O Brasil está a menos de vinte dias de sediar a COP30, evento em que promete liderar o debate sobre transição energética e proteção da Amazônia. Mas a recente autorização para que a Petrobras inicie a perfuração de um poço de petróleo na bacia da Foz do Amazonas joga uma sombra sobre essa promessa. É o tipo de decisão que escancara a distância entre o discurso e a prática — uma contradição que ameaça corroer a credibilidade ambiental do país.

O governo federal defende a licença como resultado de um processo técnico rigoroso, conduzido dentro das regras e amparado por compensações ambientais. O Ibama, que passou anos analisando o pedido, sustenta que não cabe a ele decidir sobre “oportunidade e conveniência”, apenas sobre a legalidade. Mas o argumento burocrático não mascara o óbvio: o Brasil optou por abrir uma nova fronteira de exploração de petróleo em uma das regiões mais sensíveis do planeta, às portas de um evento que deveria simbolizar o compromisso com a descarbonização global.

Localização da bacia | Foto: EIA/Petrobras

Essa escolha revela mais que pragmatismo energético. Ela denuncia o peso do velho modelo de desenvolvimento, baseado em combustíveis fósseis, sobre qualquer ambição de futuro sustentável. Ao mesmo tempo em que o país fala em transição verde, continua apostando em poços, barris e bilhões — como se a economia do século XXI pudesse se erguer sobre as ruínas ecológicas do passado.

Os defensores da medida alegam que a perfuração é apenas exploratória, uma etapa inicial que permitirá avaliar o potencial da Margem Equatorial. Argumentam também que o Brasil precisa garantir autossuficiência e receitas para financiar sua própria transição energética. Mas há algo perverso nessa lógica: ela transforma a destruição em pré-condição para a sustentabilidade. Explorar para depois preservar é uma contradição em termos.

O discurso da responsabilidade técnica não apaga os impactos potenciais. O risco de vazamentos em águas profundas, a ameaça à fauna marinha — como o peixe-boi — e a ausência de consulta adequada a povos indígenas são alertas ignorados em nome da pressa e da conveniência política. Não é coincidência que a licença tenha sido concedida em meio a um contexto de disputa entre ministérios e de pressão por resultados econômicos. Quando a política fala mais alto que a ciência, o meio ambiente é o primeiro a pagar a conta.

Há também o simbolismo da decisão.

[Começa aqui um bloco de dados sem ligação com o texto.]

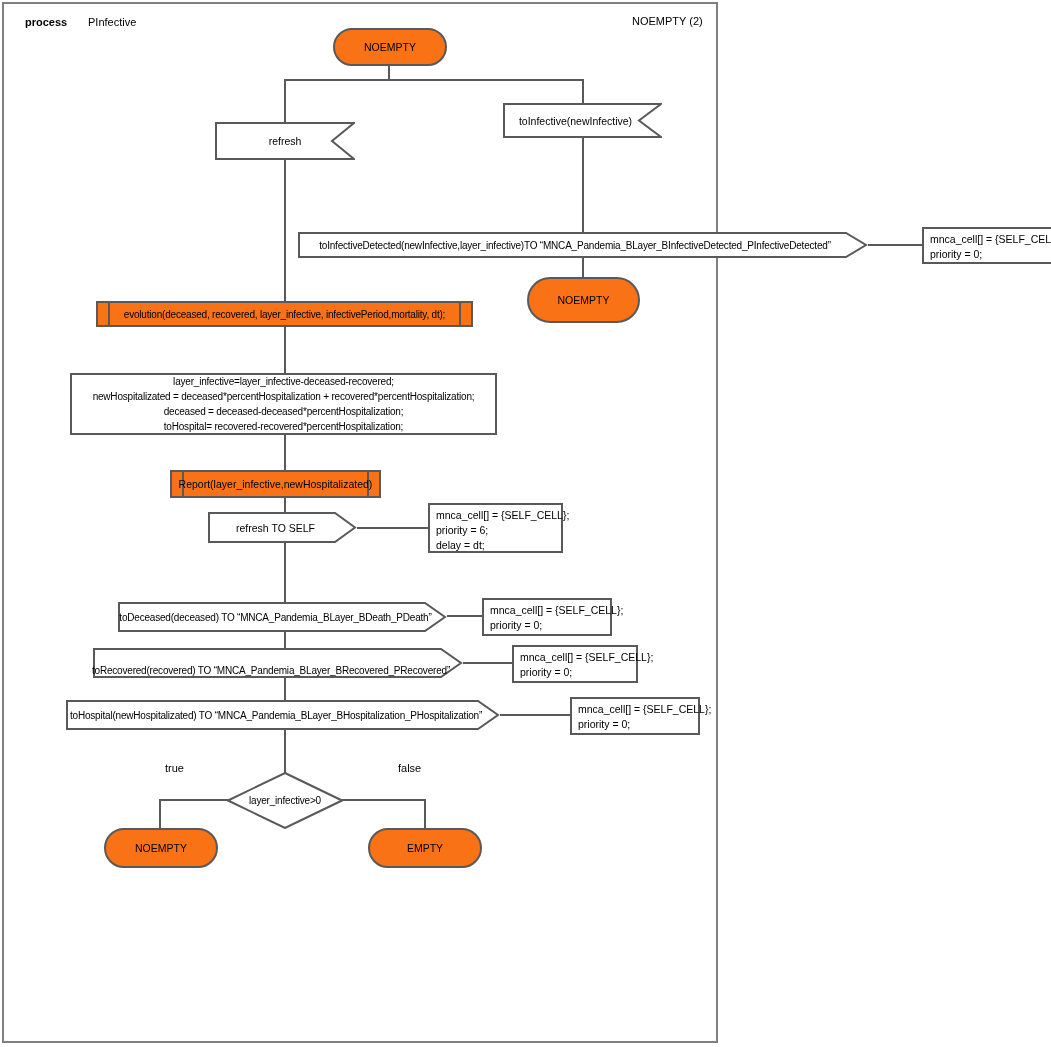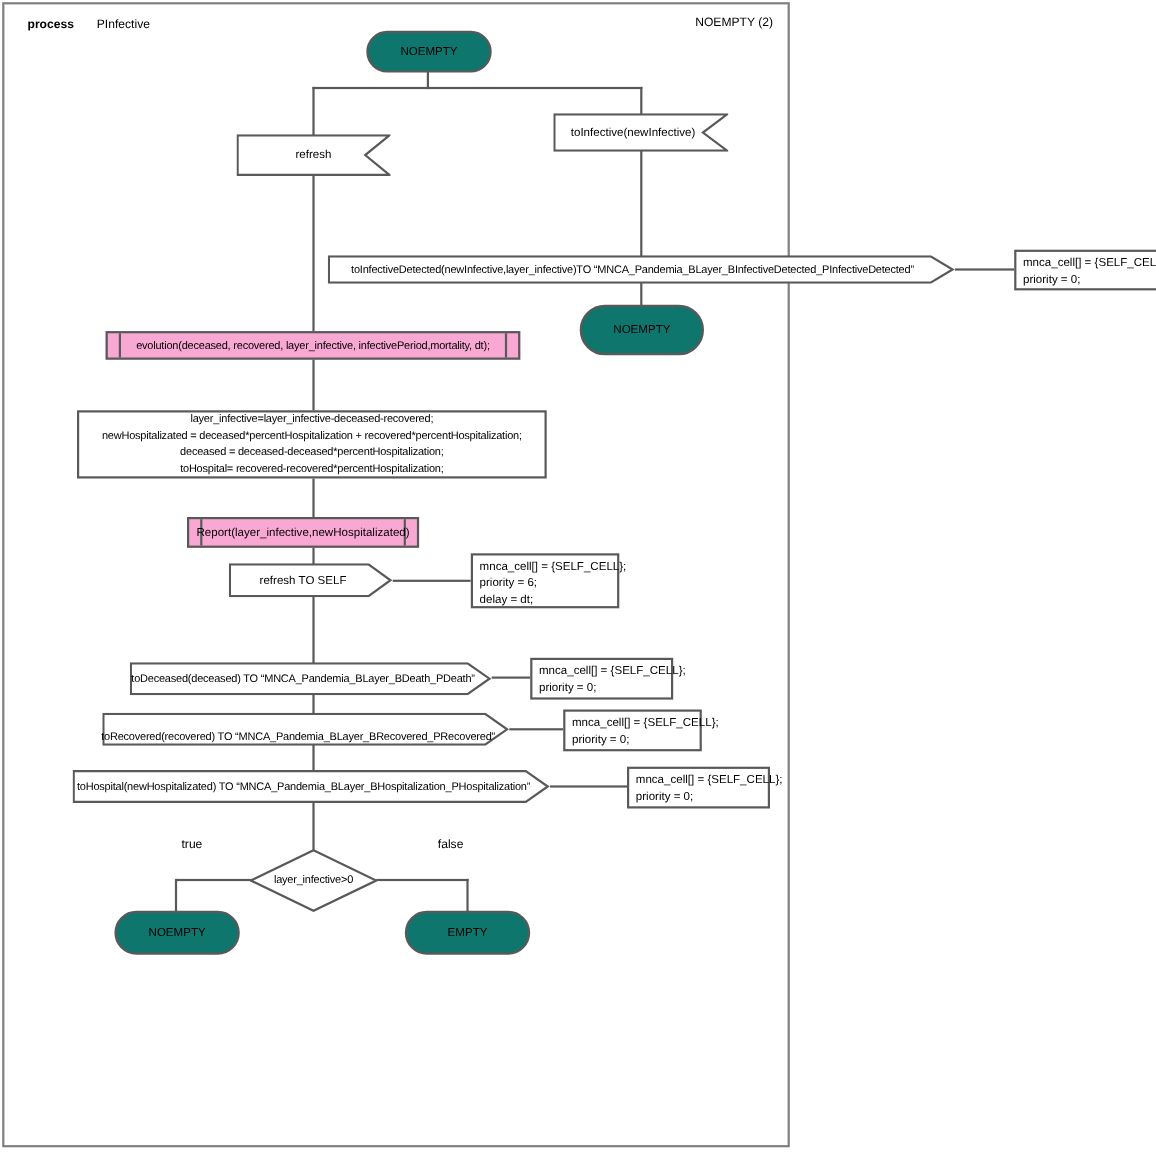--- a/index.html
+++ b/index.html
@@ -17,7 +17,7 @@
   .shape svg { position:absolute; left:0; top:0; }
   .shape .txt { position:relative; z-index:1; white-space:nowrap; }
   .sm .txt, .sm { font-size:10px; letter-spacing:-0.2px; }
-  .stadium { background:#0f766e; border:2px solid #595959; border-radius:20px; }
+  .stadium { background:#f97316; border:2px solid #595959; border-radius:20px; }
   .box { background:#fff; border:2px solid #595959; }
   .proc { background:#f9a8d4; border:2px solid #595959; }
   .proc .bar { position:absolute; top:0; bottom:0; width:2px; background:#595959; z-index:1; }

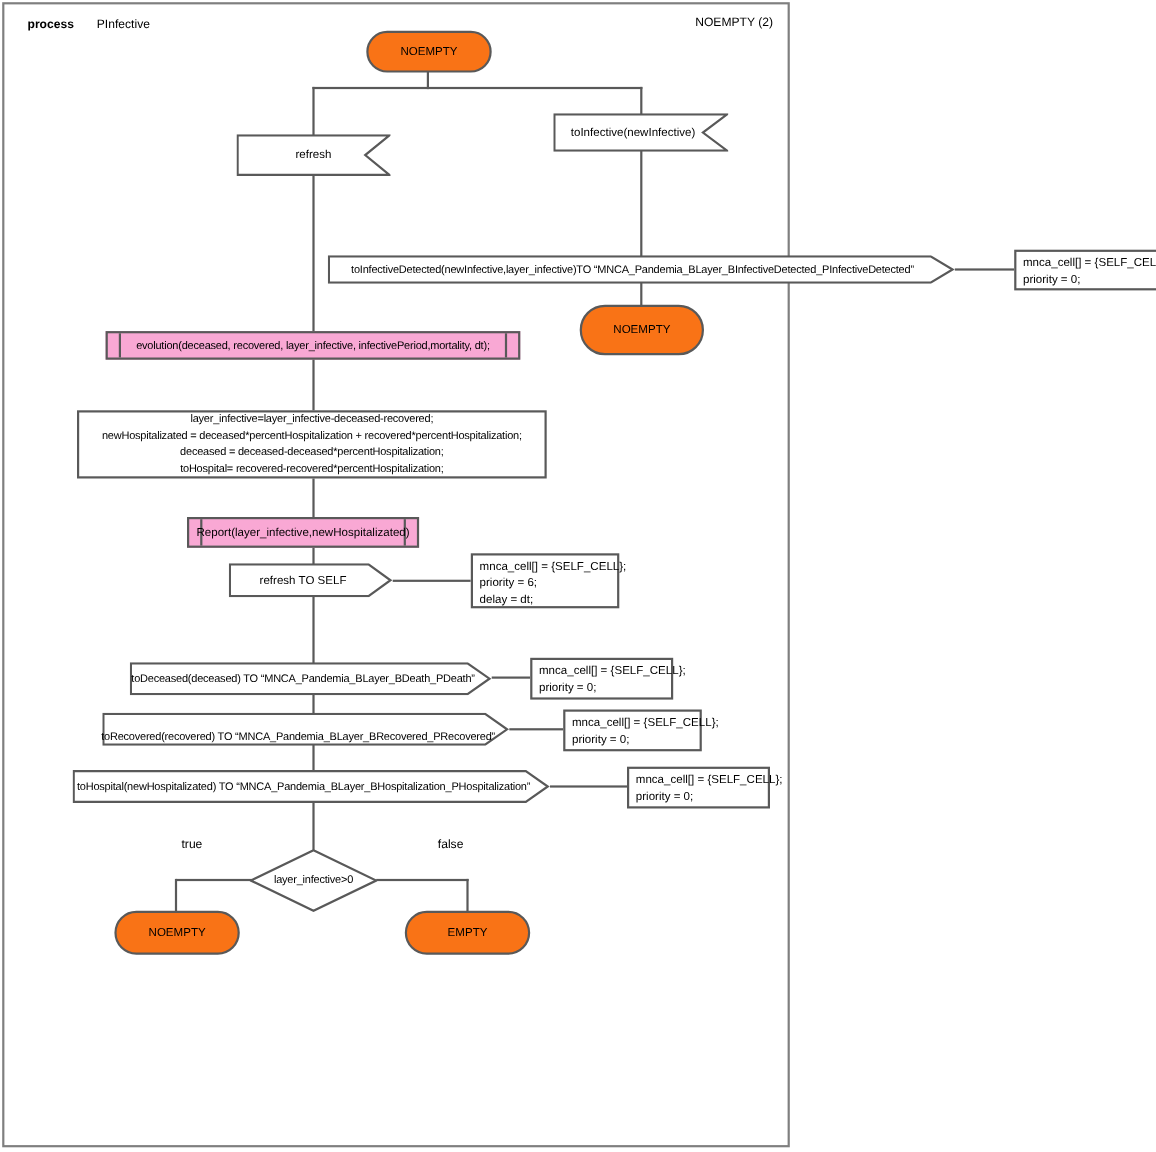--- a/index.html
+++ b/index.html
@@ -19,7 +19,7 @@
   .sm .txt, .sm { font-size:10px; letter-spacing:-0.2px; }
   .stadium { background:#f97316; border:2px solid #595959; border-radius:20px; }
   .box { background:#fff; border:2px solid #595959; }
-  .proc { background:#f9a8d4; border:2px solid #595959; }
+  .proc { background:#f97316; border:2px solid #595959; }
   .proc .bar { position:absolute; top:0; bottom:0; width:2px; background:#595959; z-index:1; }
   .multiline { line-height:15px; white-space:nowrap; }
   .comment { position:absolute; background:#fff; border:2px solid #595959;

Às vésperas de uma conferência que será sediada em Belém, no coração da Amazônia, o governo autoriza uma perfuração que pode comprometer justamente o ecossistema que pretende defender diante do mundo. É um gesto que enfraquece o discurso brasileiro sobre liderança climática e que oferece munição a quem sempre duvidou do compromisso real do país com a agenda verde.

A licença na Foz do Amazonas não é um ato isolado; é o retrato de um dilema moral e político. O Brasil quer ser protagonista climático, mas ainda se comporta como dependente do petróleo. Quer liderar a transição energética, mas hesita em se desprender das velhas fórmulas de crescimento. A verdade é que não há transição possível sem coragem para enfrentar o poder dos interesses fósseis — e, até aqui, essa coragem parece faltar.

Se o país deseja ser visto como líder ambiental, precisa mais do que discursos bem ensaiados e compromissos diplomáticos. Precisa de coerência. E coerência, neste caso, significaria dizer não ao petróleo na Amazônia, mesmo que isso custe caro. Porque, no fim das contas, o preço da omissão sempre será maior: o colapso do bioma que sustenta a própria vida no planeta.